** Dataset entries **
┄┄┄┄┄┄┄┄┄┄┄┄┄┄┄┄┄┄┄┄

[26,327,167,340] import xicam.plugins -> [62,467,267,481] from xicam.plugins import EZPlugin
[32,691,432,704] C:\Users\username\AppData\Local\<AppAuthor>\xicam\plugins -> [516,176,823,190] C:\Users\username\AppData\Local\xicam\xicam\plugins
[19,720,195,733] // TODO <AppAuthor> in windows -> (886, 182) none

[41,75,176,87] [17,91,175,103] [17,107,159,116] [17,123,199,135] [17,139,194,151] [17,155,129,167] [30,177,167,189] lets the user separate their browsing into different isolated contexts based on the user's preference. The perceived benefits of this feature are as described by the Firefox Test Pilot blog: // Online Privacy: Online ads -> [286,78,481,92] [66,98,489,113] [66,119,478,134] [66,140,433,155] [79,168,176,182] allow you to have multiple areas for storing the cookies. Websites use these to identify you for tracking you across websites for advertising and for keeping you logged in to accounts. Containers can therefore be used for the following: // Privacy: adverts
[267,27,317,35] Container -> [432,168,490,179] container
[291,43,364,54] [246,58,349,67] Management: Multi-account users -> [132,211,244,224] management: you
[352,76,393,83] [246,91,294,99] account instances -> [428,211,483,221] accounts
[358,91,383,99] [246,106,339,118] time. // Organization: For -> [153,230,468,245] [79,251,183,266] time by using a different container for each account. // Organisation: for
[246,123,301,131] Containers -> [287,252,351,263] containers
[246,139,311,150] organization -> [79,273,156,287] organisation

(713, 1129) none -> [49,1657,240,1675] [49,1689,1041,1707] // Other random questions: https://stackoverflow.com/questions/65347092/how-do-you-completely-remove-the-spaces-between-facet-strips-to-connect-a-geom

┄┄┄┄┄┄┄┄┄┄┄┄┄┄┄┄┄┄┄┄

** Work order **
When the line containing "[358,91,383,99] [246,106,339,118] time." is found in the records above, restate it and every later line word for word through the last one, and nothing more.

** Final answer **
[358,91,383,99] [246,106,339,118] time. // Organization: For -> [153,230,468,245] [79,251,183,266] time by using a different container for each account. // Organisation: for
[246,123,301,131] Containers -> [287,252,351,263] containers
[246,139,311,150] organization -> [79,273,156,287] organisation

(713, 1129) none -> [49,1657,240,1675] [49,1689,1041,1707] // Other random questions: https://stackoverflow.com/questions/65347092/how-do-you-completely-remove-the-spaces-between-facet-strips-to-connect-a-geom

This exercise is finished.